*What to work on*
From start to end, write out the following data exactly, apart from its images.

*Available data*
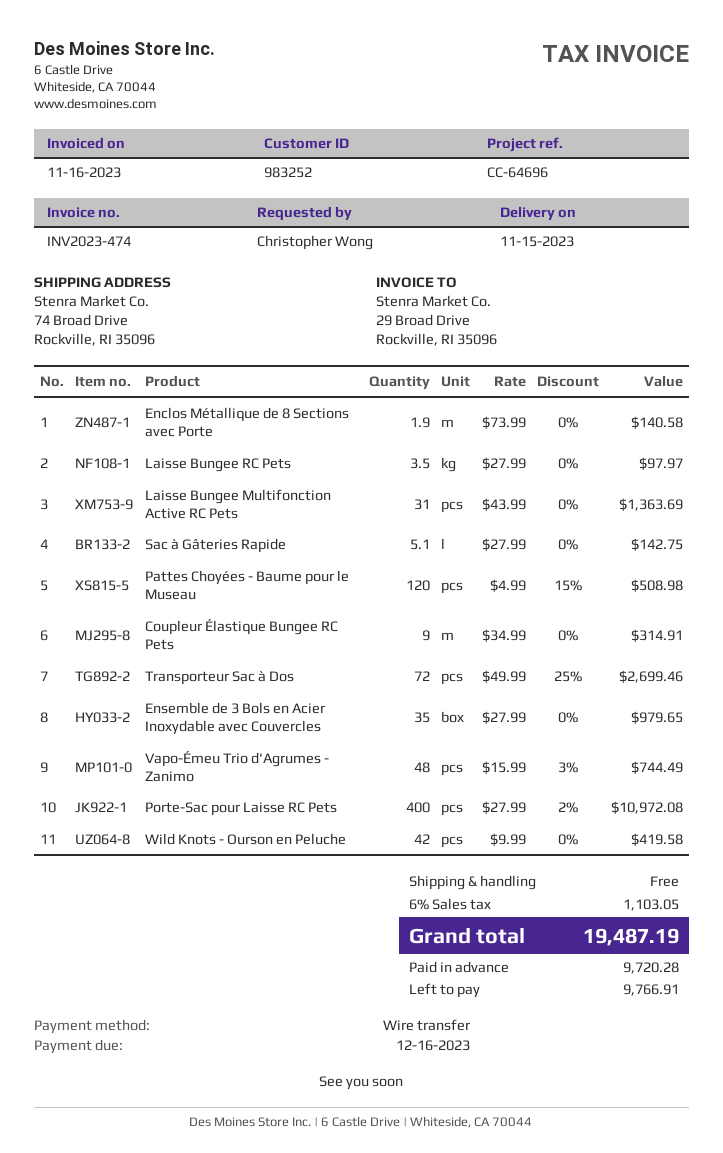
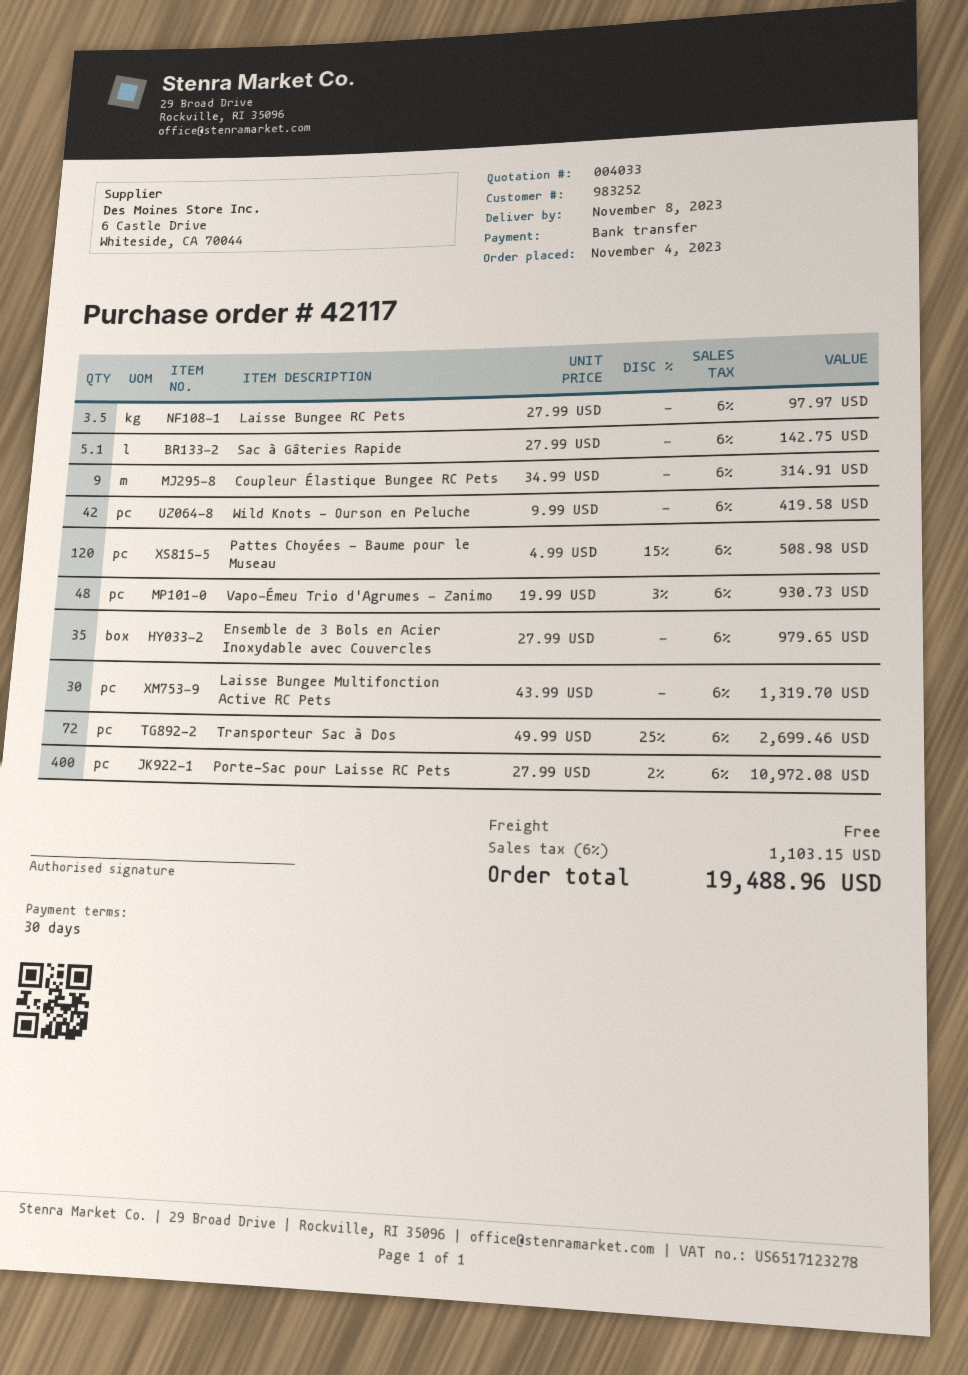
delivery date: 2023-11-15 -> 2023-11-08
Enclos Métallique de 8 Sections avec Porte: 1.9 x 73.99 = 140.58 -> none
Laisse Bungee Multifonction Active RC Pets: 31 x 43.99 = 1363.69 -> 30 x 43.99 = 1319.70
Vapo-Émeu Trio d'Agrumes - Zanimo: 48 x 15.99 - 3% = 744.49 -> 48 x 19.99 - 3% = 930.73
tax: 6% = 1103.05 -> 6% = 1103.15
total: 19487.19 -> 19488.96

*Response to this task*
delivery date: 2023-11-15 -> 2023-11-08
Enclos Métallique de 8 Sections avec Porte: 1.9 x 73.99 = 140.58 -> none
Laisse Bungee Multifonction Active RC Pets: 31 x 43.99 = 1363.69 -> 30 x 43.99 = 1319.70
Vapo-Émeu Trio d'Agrumes - Zanimo: 48 x 15.99 - 3% = 744.49 -> 48 x 19.99 - 3% = 930.73
tax: 6% = 1103.05 -> 6% = 1103.15
total: 19487.19 -> 19488.96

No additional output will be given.